** RECORD EXCERPTS **

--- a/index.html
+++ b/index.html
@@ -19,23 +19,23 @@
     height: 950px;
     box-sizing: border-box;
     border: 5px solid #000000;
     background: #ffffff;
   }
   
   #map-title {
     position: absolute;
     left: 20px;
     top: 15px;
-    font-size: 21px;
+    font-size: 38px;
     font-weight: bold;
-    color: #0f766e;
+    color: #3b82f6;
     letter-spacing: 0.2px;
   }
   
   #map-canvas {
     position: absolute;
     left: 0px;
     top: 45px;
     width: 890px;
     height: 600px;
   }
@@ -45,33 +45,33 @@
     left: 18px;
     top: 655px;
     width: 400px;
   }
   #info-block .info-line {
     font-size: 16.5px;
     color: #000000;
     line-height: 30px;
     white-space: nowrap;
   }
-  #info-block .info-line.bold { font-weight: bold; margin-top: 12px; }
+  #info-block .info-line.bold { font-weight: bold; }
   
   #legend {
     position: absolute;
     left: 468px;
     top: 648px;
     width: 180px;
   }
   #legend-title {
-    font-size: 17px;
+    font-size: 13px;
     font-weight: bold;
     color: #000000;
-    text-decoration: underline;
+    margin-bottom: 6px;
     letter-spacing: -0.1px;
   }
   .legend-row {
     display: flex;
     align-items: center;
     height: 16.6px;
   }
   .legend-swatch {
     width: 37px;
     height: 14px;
---
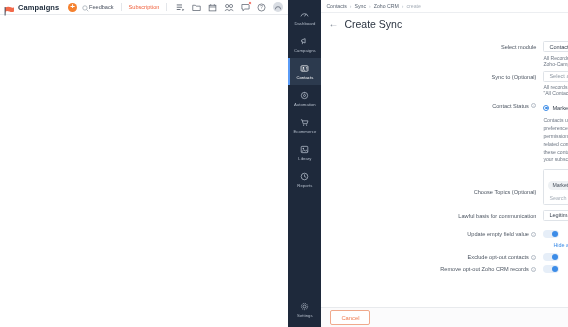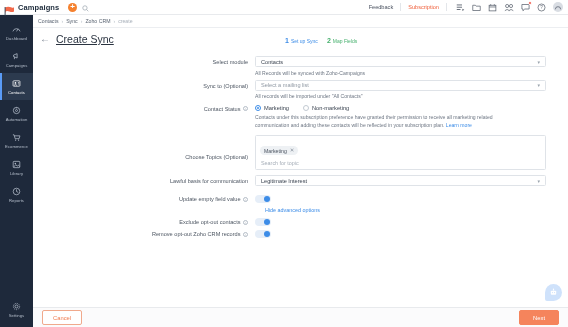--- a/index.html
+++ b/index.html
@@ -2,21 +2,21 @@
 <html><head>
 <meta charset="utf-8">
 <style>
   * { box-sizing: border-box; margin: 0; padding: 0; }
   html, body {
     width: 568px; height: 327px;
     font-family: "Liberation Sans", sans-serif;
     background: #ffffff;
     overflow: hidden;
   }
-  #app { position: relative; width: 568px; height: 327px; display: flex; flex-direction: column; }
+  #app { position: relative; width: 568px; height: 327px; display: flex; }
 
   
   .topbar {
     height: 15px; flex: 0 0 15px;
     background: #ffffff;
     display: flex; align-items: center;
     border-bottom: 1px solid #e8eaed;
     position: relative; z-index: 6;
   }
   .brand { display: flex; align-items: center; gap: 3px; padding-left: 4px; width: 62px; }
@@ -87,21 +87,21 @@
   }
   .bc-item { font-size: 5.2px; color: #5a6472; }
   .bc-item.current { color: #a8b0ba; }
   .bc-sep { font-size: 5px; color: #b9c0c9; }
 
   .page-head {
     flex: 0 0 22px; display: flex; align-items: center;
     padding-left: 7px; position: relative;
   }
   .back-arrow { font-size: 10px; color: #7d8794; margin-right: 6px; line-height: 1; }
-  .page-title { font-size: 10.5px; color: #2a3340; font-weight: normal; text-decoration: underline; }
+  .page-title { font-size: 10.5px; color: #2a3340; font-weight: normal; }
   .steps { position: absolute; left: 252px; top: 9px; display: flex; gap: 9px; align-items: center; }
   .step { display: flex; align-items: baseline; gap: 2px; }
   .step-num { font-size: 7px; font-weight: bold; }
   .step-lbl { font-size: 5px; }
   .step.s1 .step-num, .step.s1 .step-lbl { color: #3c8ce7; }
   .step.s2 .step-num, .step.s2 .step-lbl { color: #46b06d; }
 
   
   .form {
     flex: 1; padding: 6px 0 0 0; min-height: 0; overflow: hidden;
...
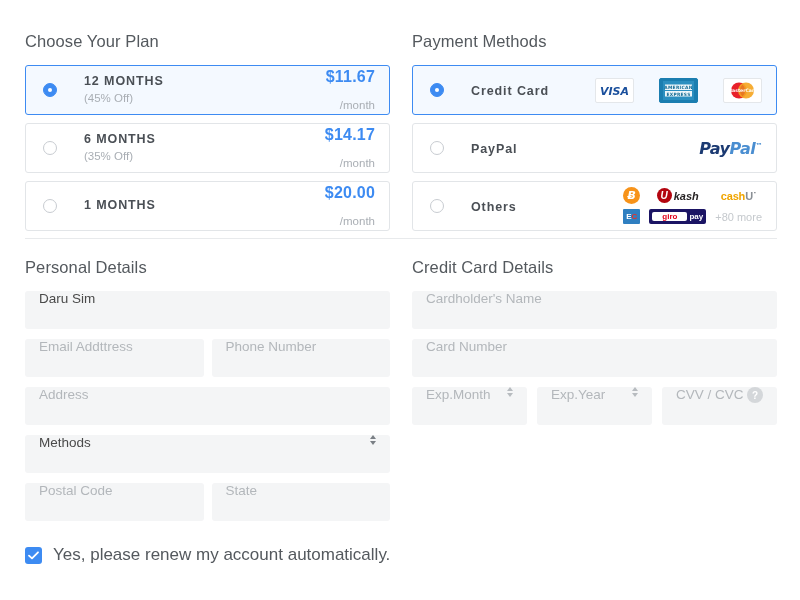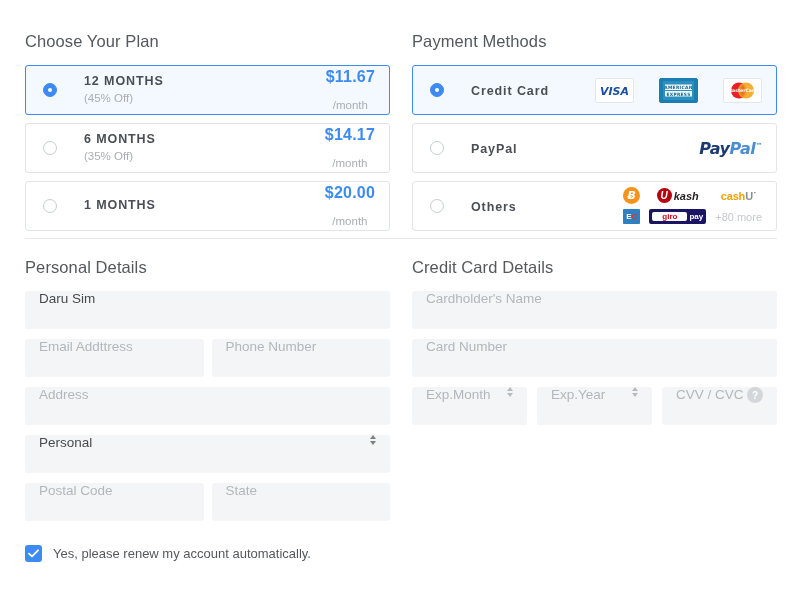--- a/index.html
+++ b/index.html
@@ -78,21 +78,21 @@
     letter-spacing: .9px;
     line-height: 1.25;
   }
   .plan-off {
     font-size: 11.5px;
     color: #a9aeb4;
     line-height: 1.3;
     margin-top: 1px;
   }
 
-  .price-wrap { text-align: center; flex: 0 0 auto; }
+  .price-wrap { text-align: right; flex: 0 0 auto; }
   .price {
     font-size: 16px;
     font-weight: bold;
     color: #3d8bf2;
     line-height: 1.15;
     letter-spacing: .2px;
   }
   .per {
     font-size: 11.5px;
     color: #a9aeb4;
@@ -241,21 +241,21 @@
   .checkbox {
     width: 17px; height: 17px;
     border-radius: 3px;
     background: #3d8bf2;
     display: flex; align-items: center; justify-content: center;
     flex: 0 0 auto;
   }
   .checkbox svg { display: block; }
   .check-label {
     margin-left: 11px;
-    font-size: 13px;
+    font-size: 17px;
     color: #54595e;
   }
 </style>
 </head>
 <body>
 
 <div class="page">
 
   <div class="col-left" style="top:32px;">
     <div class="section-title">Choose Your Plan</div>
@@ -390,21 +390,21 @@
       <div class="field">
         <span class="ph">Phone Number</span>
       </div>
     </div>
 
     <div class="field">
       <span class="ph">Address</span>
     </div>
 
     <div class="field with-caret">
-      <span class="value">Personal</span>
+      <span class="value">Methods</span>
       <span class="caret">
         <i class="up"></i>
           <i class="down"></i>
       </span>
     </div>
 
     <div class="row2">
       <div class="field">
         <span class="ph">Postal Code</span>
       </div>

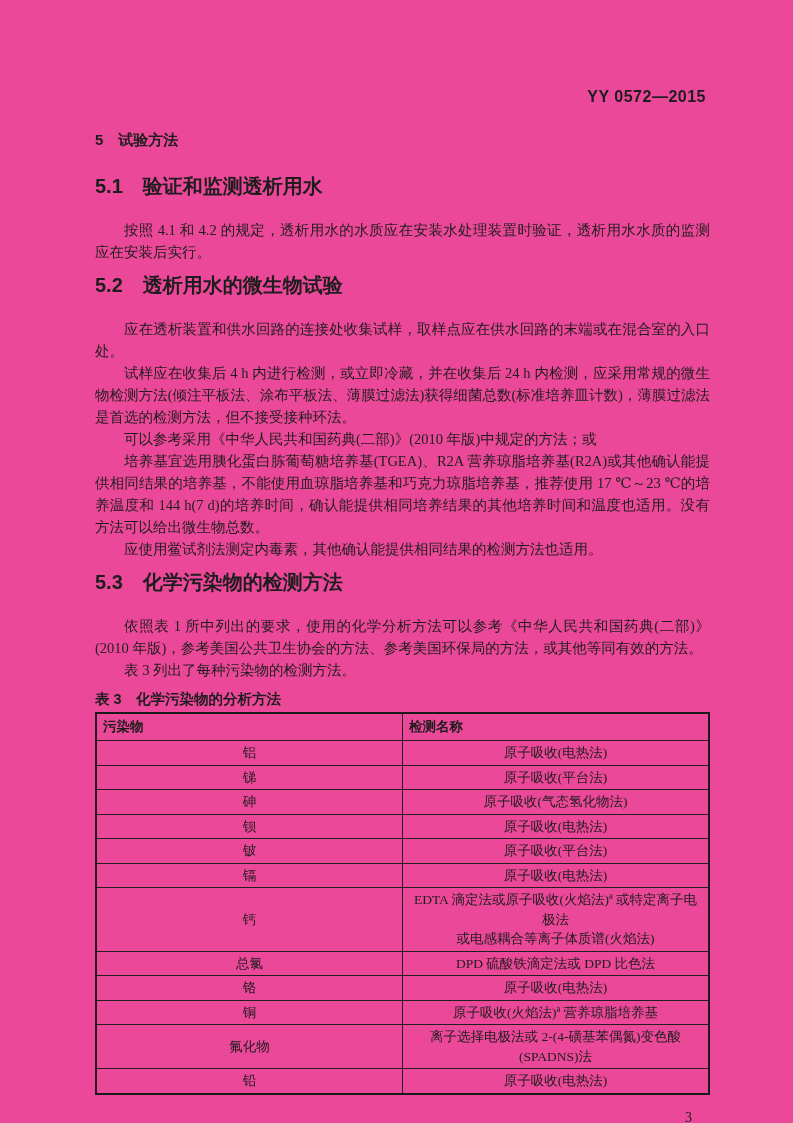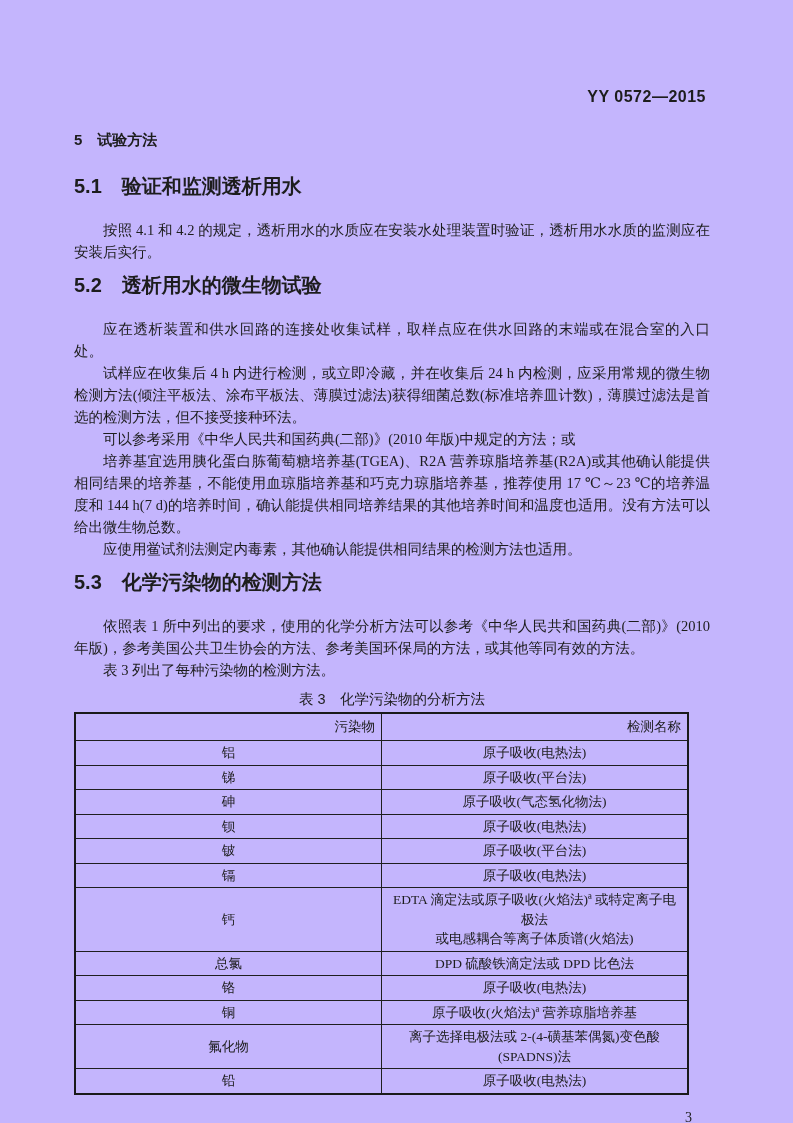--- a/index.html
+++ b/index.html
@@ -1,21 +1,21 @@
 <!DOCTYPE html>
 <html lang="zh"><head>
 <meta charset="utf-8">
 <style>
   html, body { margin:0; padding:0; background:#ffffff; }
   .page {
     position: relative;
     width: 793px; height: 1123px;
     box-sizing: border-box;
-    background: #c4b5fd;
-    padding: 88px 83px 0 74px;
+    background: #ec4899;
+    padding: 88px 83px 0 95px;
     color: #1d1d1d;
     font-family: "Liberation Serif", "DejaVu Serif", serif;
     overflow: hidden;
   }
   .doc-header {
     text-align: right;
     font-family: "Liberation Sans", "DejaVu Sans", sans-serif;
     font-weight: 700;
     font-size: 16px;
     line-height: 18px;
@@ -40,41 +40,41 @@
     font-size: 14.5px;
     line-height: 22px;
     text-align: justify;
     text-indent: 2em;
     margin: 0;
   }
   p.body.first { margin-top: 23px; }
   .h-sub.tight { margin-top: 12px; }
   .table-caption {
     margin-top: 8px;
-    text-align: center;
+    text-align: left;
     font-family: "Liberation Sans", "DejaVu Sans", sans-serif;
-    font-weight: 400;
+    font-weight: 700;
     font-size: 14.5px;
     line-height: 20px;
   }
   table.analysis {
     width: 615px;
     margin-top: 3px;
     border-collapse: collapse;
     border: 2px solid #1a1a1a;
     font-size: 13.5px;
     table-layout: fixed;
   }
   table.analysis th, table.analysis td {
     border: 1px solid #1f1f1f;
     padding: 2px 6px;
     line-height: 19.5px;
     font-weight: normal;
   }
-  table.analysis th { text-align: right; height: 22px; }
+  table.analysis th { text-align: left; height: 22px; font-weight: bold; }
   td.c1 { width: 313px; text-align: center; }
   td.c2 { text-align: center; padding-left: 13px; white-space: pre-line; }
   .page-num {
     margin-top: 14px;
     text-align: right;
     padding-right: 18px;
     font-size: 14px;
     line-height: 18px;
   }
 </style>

** WHAT YOU NEED TO DO **
Search the data above for the word "left" and show every line that has it.

** TASK ANSWER **
     left: 20px;
     left: 0px;
     left: 18px;
     left: 468px;
   .brand { display: flex; align-items: center; gap: 3px; padding-left: 4px; width: 62px; }
     padding-left: 7px; position: relative;
   .steps { position: absolute; left: 252px; top: 9px; display: flex; gap: 9px; align-items: center; }
     margin-left: 11px;
   <div class="col-left" style="top:32px;">
+    text-align: left;
+  table.analysis th { text-align: left; height: 22px; font-weight: bold; }
   td.c2 { text-align: center; padding-left: 13px; white-space: pre-line; }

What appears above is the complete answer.